Irretrievable breakdown of marriage case
Here is a case that I have been working on for a moot court, I would really appreciate some help in constructing arguments on Respondent side (Ranee) only.
Ranee got married with Manish on 16th January 2000according to Hindu rites and ceremonies in the presenceof relatives. Soon after the marriage there were temperamental differences and clashes between the parties.Ranee did not stay for more than five months in the matrimonial home. She left the matrimonial home when she was three months pregnant and gave birth to son in her parental home. Manish visited her in the hospital at the time of the birth of their son but she refused to let him see the child and did not accept the sweets and presents he took.
After staying apart for six years Manish filed the case in the District Court seeking divorce on the ground of desertion and cruelty under Section 13 of the Hindu Marriage Act, 1955 and irretrievable breakdown of marriage. He pleaded that his marriage was solemnized at an early age without his consent and at the persuasion of parents. In reply to the petition,Ranee stated that Manish’s family members had been abusive to her due to cultural differences between her and them. She was a well-educated girl brought up in a family with modern values; while Manish’s family was very conservative.

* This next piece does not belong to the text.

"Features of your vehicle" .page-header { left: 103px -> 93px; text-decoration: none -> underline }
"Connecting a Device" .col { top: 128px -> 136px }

She bore with the abuse for five months and things crossed the limit when his family members beat her up and his brother kicked her in the stomach. It was on that day that she left her matrimonial home despite being three months pregnant. It is Manish who is guilty of desertion and cruelty.

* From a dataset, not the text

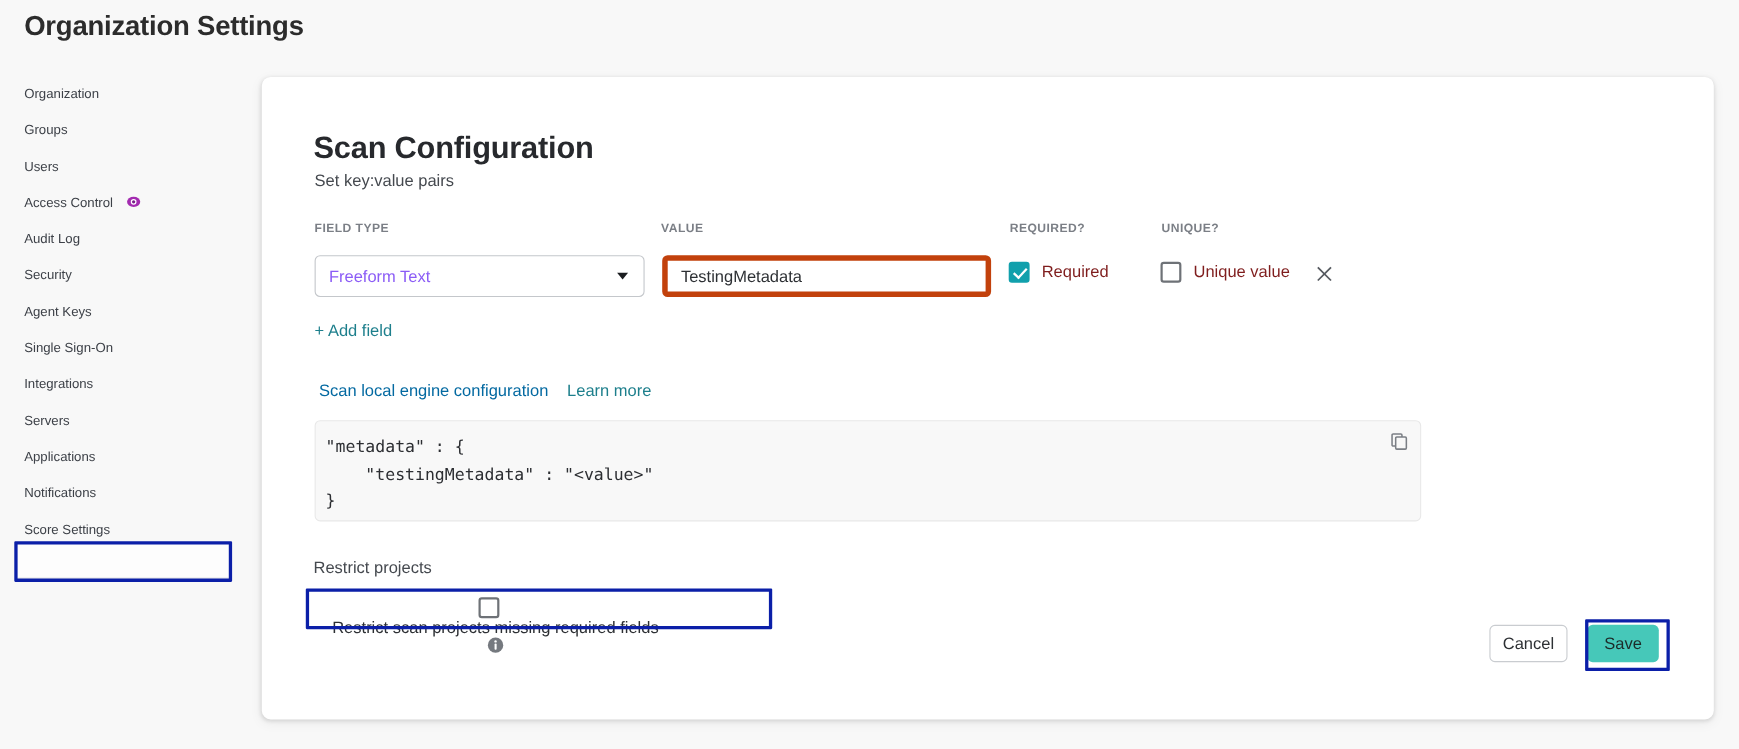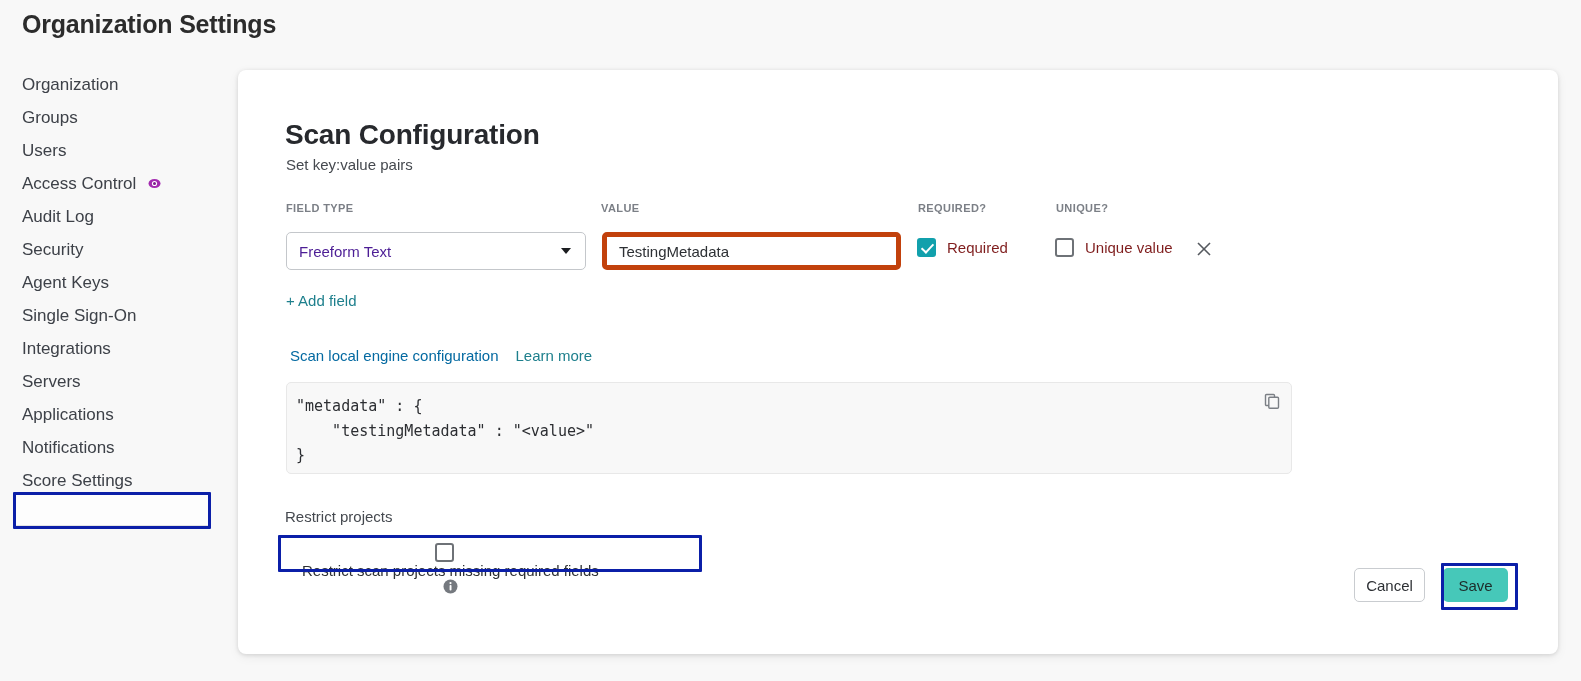"Organization" .nav-item { font-size: 17px -> 12px }
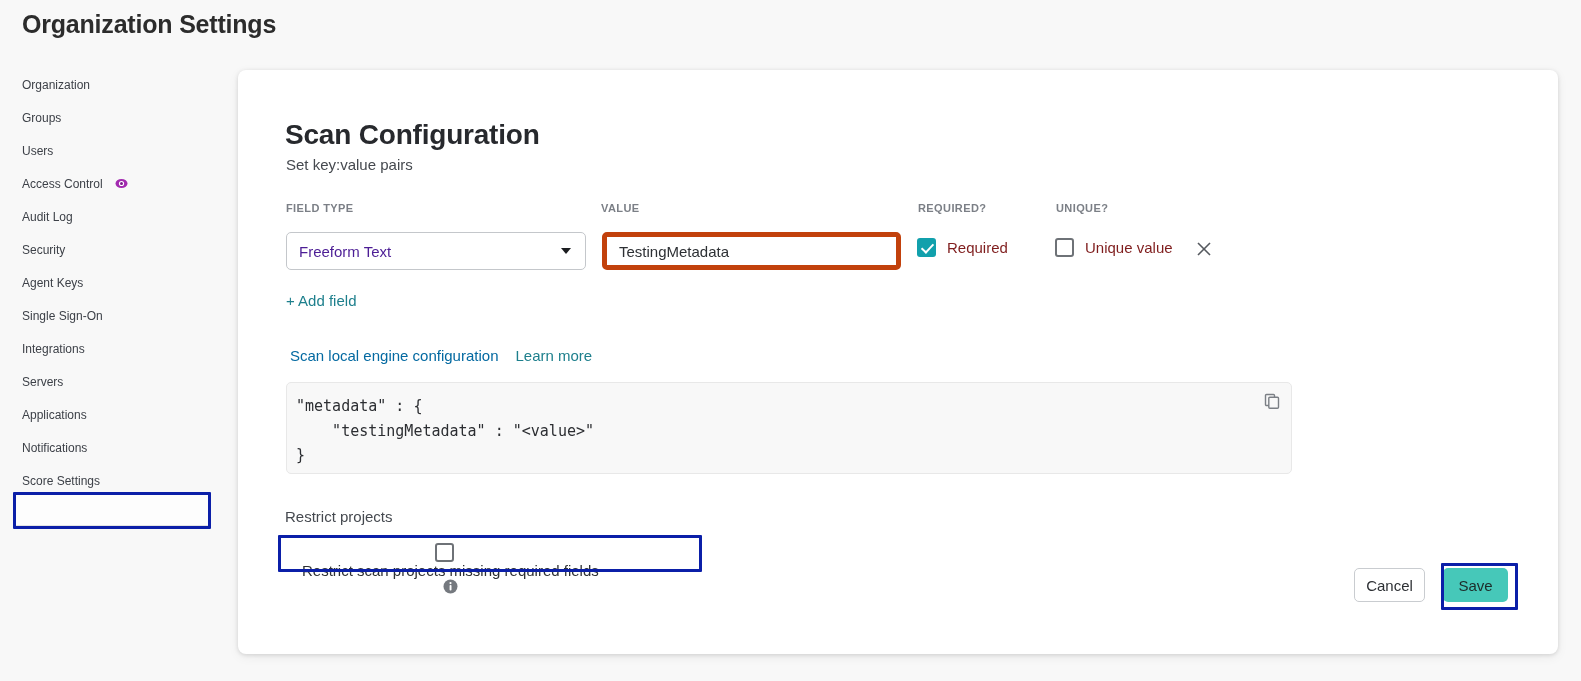"Freeform Text" .select-box { color: #4c1d95 -> #8b5cf6 }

The District Court found in favour of Ranee and held that Manish was guilty of desertion and cruelty. It refused to consider the plea of irretrievable breakdown of marriage as no such ground existed in the Hindu Marriage Act. In addition, the District Court said that Manish’s plea could not be entertained as he was the wrong doer.
Manish appealed against the non granting of divorce by the District Court to the High Court. He took the plea that both the parties to the marriage are living separately for the last ten years and there was no use in keeping such marriage intact. He pleaded that divorce be granted on the ground of irretrievable breakdown of marriage. Manish argued that in recent years Courts have exercised their discretion in many cases to dissolve the marriage on the ground ofirretrievable breakdown of marriage. On this ground, it was not necessary for the Court to go into the question of which party was at fault for granting the decree of divorce. Only thing that was needed to be proved before the court wasthat relations between the husband and wife had reached such a breaking point that there was no possibility of reconciliation.
Ranee took the plea that under the Hindu Marriage Act,1955 divorce could not be granted on the ground of irretrievable breakdown of marriage. She also pleaded that divorce would cause hardship to her and her son and it was the principle of natural justice that one should not be allowed to take advantage of one’s own wrong.
The High Court upheld the decision of the District Court and held that the law relating to grant of divorce on the ground of irretrievable breakdown of marriage was not settled.
Manish appealed to the Supreme Court with the permission of the High Court.
The case is listed for arguments before the division bench of the Supreme Court.